Proposition D will go before San Francisco voters in the June 2 election under the official title, Increases to Business Tax Based on Comparison of Top Executive’s Pay to Employees’ Pay. The measure would amend the city’s Business and Tax Regulations Code and raise the existing Overpaid Executive Gross Receipts Tax, which already applies to some large businesses when their highest-paid managerial employee earns more than 100 times the median compensation paid to San Francisco employees.

Supporters say the proposal could bring in roughly $200 million to $300 million a year. That would come as the city’s finances remain under strain: San Francisco’s March fiscal update showed a projected FY 2026-27 general fund shortfall of $168.5 million and a structural deficit that grows to more than $1 billion during the forecast period. An earlier five-year plan projected a cumulative General Fund shortfall of about $1.47 billion by FY 2029-30.

The debate revives a fight over Proposition M, the November 2024 business tax overhaul that reduced taxes on many businesses and significantly lowered the overpaid executive tax rates. Supporters of Prop D say Prop M went too far in cutting taxes on large corporations. Opponents say the city should not reverse that reform just as downtown is still trying to recover.

That argument has sharpened into a labor-versus-tech showdown. The union-backed coalition Stand Up for SF says the measure is meant to protect city services as federal funding cuts and layoffs threaten programs. Tech leaders and business allies counter that the tax is punitive and could discourage investment or push firms out of the city. The city’s ballot materials include a paid no argument warning that Prop D could worsen the fragile downtown recovery and hurt businesses that provide jobs and tax revenue.

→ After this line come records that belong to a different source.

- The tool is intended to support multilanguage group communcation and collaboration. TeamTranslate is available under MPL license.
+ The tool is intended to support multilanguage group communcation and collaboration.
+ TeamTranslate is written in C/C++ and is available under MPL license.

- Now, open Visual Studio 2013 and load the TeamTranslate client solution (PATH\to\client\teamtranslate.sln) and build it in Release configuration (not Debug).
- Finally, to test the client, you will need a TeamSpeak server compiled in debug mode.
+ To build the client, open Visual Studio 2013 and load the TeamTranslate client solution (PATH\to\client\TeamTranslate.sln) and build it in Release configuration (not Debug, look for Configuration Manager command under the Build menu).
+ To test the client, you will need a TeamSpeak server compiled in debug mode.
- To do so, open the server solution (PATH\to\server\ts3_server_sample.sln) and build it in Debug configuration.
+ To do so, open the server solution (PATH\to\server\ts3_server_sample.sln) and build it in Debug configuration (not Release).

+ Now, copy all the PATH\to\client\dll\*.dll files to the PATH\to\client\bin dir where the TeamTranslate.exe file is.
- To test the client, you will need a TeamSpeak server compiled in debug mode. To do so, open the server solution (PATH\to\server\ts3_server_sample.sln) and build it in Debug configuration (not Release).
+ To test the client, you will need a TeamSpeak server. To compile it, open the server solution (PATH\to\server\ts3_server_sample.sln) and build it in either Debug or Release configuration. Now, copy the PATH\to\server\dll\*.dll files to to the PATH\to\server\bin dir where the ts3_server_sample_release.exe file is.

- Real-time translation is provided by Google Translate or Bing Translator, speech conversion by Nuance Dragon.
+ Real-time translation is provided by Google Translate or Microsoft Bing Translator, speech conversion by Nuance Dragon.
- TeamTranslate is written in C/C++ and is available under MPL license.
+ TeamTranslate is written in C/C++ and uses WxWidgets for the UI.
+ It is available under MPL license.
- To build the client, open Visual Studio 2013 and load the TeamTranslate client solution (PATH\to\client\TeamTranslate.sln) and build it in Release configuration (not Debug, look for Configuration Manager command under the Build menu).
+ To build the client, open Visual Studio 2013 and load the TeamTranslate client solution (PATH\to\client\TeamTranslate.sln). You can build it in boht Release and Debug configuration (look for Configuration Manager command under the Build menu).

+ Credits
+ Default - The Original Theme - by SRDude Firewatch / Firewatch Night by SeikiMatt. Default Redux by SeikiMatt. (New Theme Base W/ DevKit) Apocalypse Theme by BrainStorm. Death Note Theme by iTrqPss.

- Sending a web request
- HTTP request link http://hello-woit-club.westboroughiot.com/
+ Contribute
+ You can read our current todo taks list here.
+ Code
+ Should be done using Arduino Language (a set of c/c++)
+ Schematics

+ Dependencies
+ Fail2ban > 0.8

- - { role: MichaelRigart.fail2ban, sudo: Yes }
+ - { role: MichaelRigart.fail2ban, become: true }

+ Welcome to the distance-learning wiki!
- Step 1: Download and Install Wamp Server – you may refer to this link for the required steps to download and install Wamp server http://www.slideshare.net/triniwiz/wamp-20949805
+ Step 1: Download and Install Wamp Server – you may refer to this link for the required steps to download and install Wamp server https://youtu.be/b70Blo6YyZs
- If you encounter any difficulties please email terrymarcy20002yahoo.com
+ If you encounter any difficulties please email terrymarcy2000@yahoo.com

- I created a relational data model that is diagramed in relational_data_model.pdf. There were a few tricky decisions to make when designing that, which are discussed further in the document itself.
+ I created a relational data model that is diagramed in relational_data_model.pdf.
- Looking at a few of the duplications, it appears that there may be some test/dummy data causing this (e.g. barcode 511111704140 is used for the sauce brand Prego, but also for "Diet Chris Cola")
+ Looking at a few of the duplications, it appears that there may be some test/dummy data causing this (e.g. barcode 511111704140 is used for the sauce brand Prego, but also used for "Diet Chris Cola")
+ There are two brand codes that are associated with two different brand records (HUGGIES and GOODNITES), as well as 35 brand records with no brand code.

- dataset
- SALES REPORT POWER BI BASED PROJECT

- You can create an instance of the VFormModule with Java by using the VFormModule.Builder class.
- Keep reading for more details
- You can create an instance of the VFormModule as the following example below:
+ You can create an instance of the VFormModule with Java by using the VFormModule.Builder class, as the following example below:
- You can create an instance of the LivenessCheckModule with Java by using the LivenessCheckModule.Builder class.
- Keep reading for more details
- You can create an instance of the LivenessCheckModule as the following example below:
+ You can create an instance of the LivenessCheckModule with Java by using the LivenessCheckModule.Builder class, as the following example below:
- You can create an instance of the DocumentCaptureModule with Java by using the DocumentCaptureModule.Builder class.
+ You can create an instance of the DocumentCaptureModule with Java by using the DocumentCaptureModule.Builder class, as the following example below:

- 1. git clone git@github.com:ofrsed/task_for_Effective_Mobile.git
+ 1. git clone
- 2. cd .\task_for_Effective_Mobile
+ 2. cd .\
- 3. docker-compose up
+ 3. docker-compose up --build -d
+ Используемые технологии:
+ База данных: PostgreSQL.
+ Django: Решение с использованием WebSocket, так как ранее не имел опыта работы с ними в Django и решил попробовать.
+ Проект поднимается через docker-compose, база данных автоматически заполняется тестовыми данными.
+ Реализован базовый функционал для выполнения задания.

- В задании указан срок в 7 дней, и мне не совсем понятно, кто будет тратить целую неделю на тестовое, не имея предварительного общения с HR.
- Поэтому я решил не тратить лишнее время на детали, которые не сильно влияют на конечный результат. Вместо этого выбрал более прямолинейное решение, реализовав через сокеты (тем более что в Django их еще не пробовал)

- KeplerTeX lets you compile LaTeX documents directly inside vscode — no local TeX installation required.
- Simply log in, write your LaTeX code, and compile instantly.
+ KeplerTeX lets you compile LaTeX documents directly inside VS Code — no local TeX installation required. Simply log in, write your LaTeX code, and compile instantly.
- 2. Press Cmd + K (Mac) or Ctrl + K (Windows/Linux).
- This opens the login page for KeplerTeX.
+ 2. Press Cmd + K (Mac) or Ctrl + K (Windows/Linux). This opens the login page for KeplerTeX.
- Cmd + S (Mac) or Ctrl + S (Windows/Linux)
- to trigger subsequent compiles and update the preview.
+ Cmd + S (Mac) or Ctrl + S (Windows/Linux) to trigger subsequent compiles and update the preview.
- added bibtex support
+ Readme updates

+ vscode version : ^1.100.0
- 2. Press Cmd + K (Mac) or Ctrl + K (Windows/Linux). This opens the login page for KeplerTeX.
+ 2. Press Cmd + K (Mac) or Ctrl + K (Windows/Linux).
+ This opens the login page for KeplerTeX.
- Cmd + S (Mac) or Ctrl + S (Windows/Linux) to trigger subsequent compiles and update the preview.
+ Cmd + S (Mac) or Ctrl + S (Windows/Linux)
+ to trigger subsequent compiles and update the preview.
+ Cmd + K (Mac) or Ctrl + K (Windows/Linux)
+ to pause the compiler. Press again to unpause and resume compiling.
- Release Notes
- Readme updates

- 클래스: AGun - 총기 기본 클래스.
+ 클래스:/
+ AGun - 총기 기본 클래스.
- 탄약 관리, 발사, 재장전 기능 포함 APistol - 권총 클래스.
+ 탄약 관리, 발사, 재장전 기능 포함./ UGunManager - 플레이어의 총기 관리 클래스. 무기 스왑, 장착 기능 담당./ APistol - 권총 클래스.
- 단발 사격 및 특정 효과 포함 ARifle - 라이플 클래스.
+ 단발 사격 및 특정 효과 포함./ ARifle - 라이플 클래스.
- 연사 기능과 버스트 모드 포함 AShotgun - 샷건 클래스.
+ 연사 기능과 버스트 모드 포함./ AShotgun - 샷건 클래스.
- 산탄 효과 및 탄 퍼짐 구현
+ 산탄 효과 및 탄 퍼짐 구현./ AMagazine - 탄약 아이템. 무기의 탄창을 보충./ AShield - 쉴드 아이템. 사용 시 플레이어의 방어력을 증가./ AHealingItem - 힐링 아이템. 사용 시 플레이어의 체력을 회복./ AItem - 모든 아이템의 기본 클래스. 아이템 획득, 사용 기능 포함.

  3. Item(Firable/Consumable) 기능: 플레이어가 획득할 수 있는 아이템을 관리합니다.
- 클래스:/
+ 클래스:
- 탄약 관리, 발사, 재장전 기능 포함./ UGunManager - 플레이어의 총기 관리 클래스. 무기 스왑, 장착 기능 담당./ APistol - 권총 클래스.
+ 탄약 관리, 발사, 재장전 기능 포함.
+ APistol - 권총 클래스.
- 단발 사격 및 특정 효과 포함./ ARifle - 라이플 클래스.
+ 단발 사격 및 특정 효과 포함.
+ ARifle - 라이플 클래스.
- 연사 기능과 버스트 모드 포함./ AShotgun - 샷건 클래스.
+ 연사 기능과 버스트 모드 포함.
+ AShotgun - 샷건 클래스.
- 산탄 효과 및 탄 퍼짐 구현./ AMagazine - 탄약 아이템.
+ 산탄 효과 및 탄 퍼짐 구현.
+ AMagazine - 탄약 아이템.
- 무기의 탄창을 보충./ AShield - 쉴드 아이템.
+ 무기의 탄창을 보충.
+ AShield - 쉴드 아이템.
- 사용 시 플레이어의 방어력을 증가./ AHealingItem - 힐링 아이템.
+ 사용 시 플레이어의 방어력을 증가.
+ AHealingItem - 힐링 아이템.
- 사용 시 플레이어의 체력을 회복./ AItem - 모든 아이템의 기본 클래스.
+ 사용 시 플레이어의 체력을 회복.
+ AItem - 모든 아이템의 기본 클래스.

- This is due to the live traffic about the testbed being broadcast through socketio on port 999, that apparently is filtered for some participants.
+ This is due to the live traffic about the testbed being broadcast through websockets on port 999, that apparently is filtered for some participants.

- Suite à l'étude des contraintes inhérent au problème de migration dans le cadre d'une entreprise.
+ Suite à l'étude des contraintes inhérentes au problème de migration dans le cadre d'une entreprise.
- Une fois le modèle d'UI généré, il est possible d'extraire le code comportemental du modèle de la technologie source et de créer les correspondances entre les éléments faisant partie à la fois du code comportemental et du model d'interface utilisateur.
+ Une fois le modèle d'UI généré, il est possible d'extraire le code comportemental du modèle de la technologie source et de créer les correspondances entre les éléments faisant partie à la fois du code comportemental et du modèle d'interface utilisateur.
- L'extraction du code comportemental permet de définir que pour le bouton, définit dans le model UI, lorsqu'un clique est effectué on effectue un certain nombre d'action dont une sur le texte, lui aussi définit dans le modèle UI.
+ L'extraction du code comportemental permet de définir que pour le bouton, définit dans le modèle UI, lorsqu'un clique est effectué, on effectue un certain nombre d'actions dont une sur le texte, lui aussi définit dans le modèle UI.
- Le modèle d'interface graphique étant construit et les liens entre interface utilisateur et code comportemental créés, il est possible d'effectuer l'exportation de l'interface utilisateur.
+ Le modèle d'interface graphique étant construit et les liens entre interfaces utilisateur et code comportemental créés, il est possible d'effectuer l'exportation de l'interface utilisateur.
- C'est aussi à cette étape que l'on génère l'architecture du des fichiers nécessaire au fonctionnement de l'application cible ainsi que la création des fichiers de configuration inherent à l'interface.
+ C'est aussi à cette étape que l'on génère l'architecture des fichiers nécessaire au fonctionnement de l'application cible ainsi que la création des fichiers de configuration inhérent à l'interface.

The measure lands in the middle of a broader City Hall budget struggle led by Mayor Daniel Lurie, who presented a $15.9 billion proposed budget and said it closed an historic $800 million deficit. But the latest numbers show the long-term fiscal problem has not gone away, and Prop D is now one of the clearest tests of whether San Francisco will try to balance its books by leaning harder on its largest employers.